Owszem. Ale gradient energetyczny byłby, mimo umiarkowanej temperatury, znacznie niższy niż na Ziemi i poziom komplikacji ewentualnego życia tym samym również.

To chlorofil zyskał by barwę niebieską bądź innego koloru. Lepiej by zamiast Wenus wstawić superziemię o masie do dwóch naszych może co najwyżej trochę większą z jakimiś sensownymi księżycem/księżycami, ruchem obrotowym, nachyleniem osi, tektoniką płyt i geochemią i na orbicie Marsa pewnie dałoby się rozwinąć porządne życie.

pilaster napisał(a): I nadal ma. A wypływ Jeansa jest bardzo silnie nieliiniowy. Granica między atmosferą stabilną (w skali miliardów lat) i niestabilną (w skali tysięcy lat) jest zaskakująco wąska. I nie zalezy od pola magnetycznego, tylko od temperatury, składu chemicznego atmosfery i masy planety (dokładnie od prędkości ucieczki)

Wpływ braku pola magnetycznego na utratę atmosfery może być duży. Poprzez wymiatanie jej przez wiatr słoneczny czy poprzez rozpad cząsteczek związków wodoru w atmosferze co powoduje jego ucieczkę w siną dal.
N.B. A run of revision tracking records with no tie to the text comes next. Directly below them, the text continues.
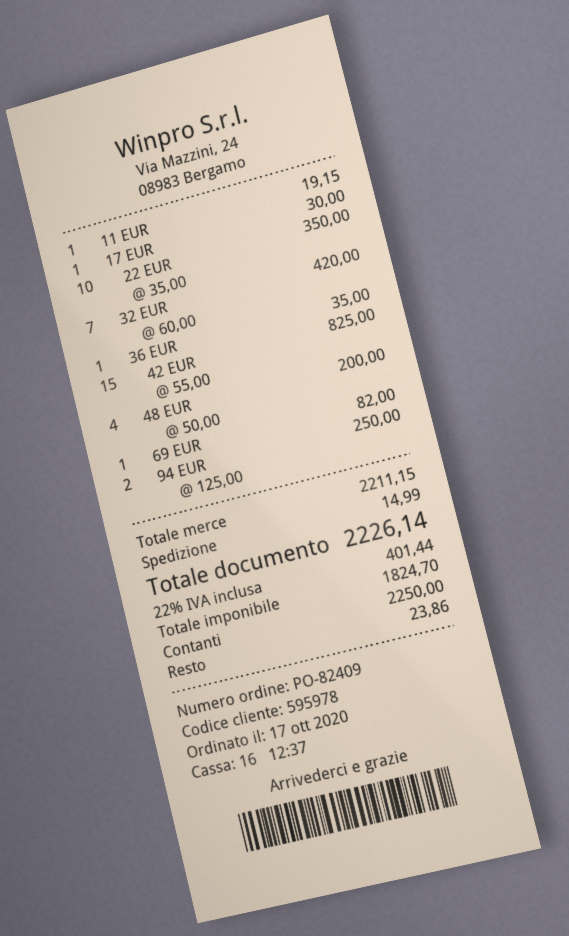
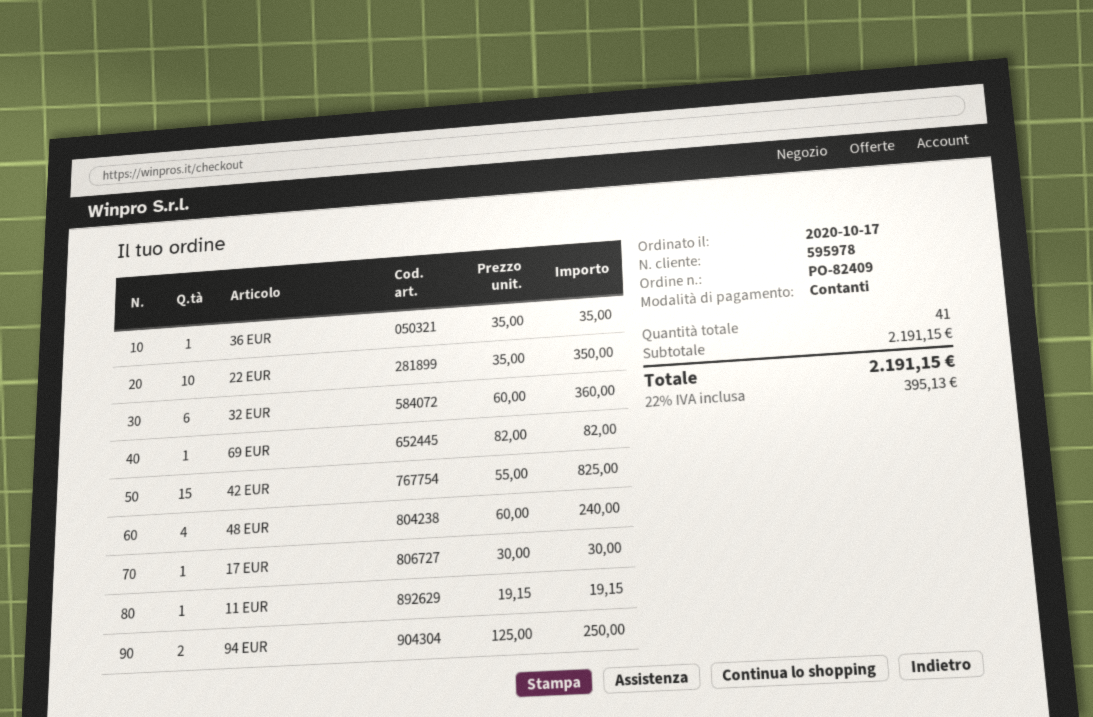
32 EUR: 7 x 60.00 = 420.00 -> 6 x 60.00 = 360.00
48 EUR: 4 x 50.00 = 200.00 -> 4 x 60.00 = 240.00
subtotal: 2211.15 -> 2191.15
shipping: 14.99 -> none
tax: 22% = 401.44 -> 22% = 395.13
total: 2226.14 -> 2191.15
pilaster napisał(a): Właśnie nie - atmosferę Marsa załatwiła ucieczka Jeansa. I załatwi każdą następną, która by się tam (np w wyniku terraformacji) pojawiła.

Atmosferę Marsa załatwiło wiele czynników:
"Misja MAVEN zbadała również obecne tempo ucieczki atmosferycznej Marsa. Ucieczka Jeansa odgrywa ważną rolę w ciągłej ucieczce wodoru na Marsie, przyczyniając się do wskaźnika strat, który waha się między 160 a 1800 g/s. Straty tlenu są zdominowane przez metody ponadtermiczne: fotochemiczne (~1300 g/s), wymiana ładunku (~130 g/s) i rozpylanie (~80 g/s)(...), co daje całkowitą szybkość utraty ~1500 g/s. Inne ciężkie atomy, takie jak węgiel i azot, są tracone głównie w wyniku reakcji fotochemicznych i interakcji z wiatrem słonecznym."Ucieczka do atmosfery - https://pl.abcdef.wiki/wiki/Atmospheric_escape

pilaster napisał(a): Wpływa oczywiście. Ale wszystkie planety we Wszechświecie z bardziej złożoną (przynajmniej wielokomórkową) biosferą otrzymują od swojej gwiazdy mniej więcej taki sam strumień energii...

A jakie zna Pilaster pozaziemskie złożone formy życia?